The offer would be at a similar multiple to other deals in the insurance industry "and allay Direct Line Group's shareholders' concerns that the current earnings base is depressed whilst it undertakes a turnaround strategy," Hussain wrote.
"We see 275p as a good offer, likely be accepted by shareholders," Rhea Shah, analyst at Deutsche Bank, said in a note.
The agreement "represents a swift conclusion to the situation at a fair price, which we see as the best possible outcome, as it avoids the need for Aviva to pursue a hostile bid," Jefferies analyst Philip Kett wrote in a research note.
After Direct Line rejected Aviva's initial proposal of 250 pence per share, Aviva reached out to Direct Line's shareholders directly, indicating the potential for a hostile takeover, the Financial Times reported Nov. 28.
In the run-up to the Dec. 6 agreement, analysts were saying that Aviva would need to offer at least 270 pence per share to bring Direct Line to the table.

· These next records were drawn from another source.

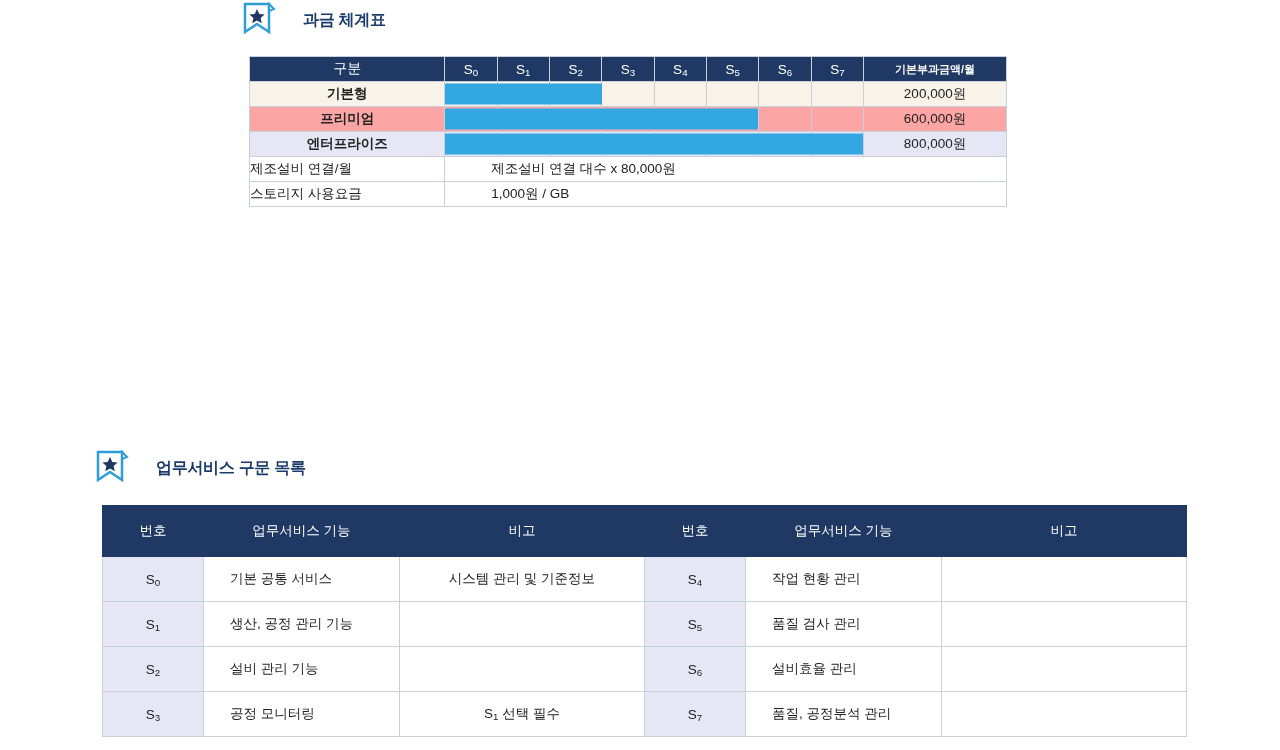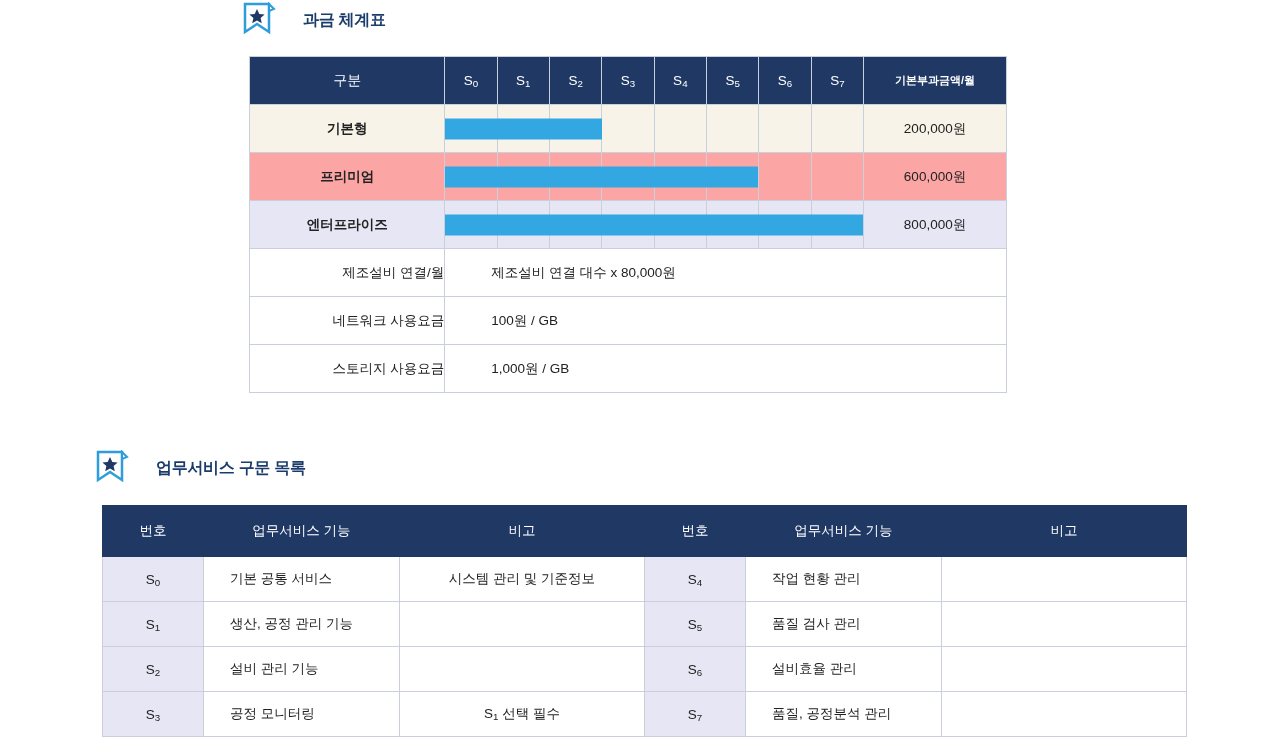--- a/index.html
+++ b/index.html
@@ -49,21 +49,21 @@
   table.tbl {
     border-collapse: collapse;
     width: 100%;
     table-layout: fixed;
   }
   table.tbl th, table.tbl td {
     border: 1px solid #c9cfdb;
     font-size: 13.5px;
     text-align: center;
     padding: 0;
-    height: 48px;
+    height: 25px;
     box-sizing: border-box;
   }
   .hdr th {
     background: #1f3864;
     color: #ffffff;
     font-weight: normal;
     font-size: 13.5px;
     border: 1px solid #1f3864;
     height: 43px;
   }
@@ -92,21 +92,21 @@
     height: 21px;
     background: #32a7e2;
     z-index: 2;
     pointer-events: none;
   }
 
   .plainrow td {
     background: #ffffff;
     font-size: 13.5px;
   }
-  .plainrow td.lbl { text-align: right; }
+  .plainrow td.lbl { text-align: left; }
   .plainrow td.val { text-align: left; padding-left: 46px; }
 
   sub.sx {
     font-size: 0.72em;
     vertical-align: baseline;
     position: relative;
     top: 2px;
     letter-spacing: 0;
   }
 
@@ -236,24 +236,20 @@
         <td></td>
         <td></td>
         <td class="pricecell">800,000원</td>
       </tr>
 
       <tr class="plainrow">
         <td class="lbl">제조설비 연결/월</td>
         <td class="val" colspan="9">제조설비 연결 대수 x 80,000원</td>
       </tr>
       <tr class="plainrow">
-        <td class="lbl">네트워크 사용요금</td>
-        <td class="val" colspan="9">100원 / GB</td>
-      </tr>
-      <tr class="plainrow">
         <td class="lbl">스토리지 사용요금</td>
         <td class="val" colspan="9">1,000원 / GB</td>
       </tr>
     </tbody>
   </table>
 </div>
 
 <div class="section-head" style="left:96px; top:450px;">
   <span class="bookmark-icon">
     <svg width="34" height="36" viewBox="0 0 34 36">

The revised proposal would result in a return on investment and internal rate of return for Aviva of 15%, UBS analyst Nasib Ahmed wrote in a research note, which would be in line with previous deals the insurer has struck. Aviva has made a series of bolt-on acquisitions in recent years, including Lloyd's insurer Probitas and AIG's UK life insurance business, both of which completed in 2024.
The Direct Line deal, if completed, would boost Aviva's standing in UK personal lines. Personal lines accounted for the bulk of Direct Line's gross written premium in the first nine months of 2024, while Aviva's UK general insurance business is more evenly split between personal and commercial lines.
The combination would boost Aviva's earnings from capital-light business to two thirds of divisional profit in 2026, Deutsche Bank's Shah wrote, "which improves earnings and capital diversification."
After a difficult 2023, Direct Line's performance improved in the first half of 2024, with a combined ratio of 98.2%. A combined ratio below 100% indicates an underwriting profit. However, Winslow said on the company's first-half earnings call that efforts to restore profitability were not yet fully visible in results.
Direct Line's shares were up 7% to 252.6 pence as of 11:21 a.m. UK time, while Aviva's were down 0.4% to 487.20 pence.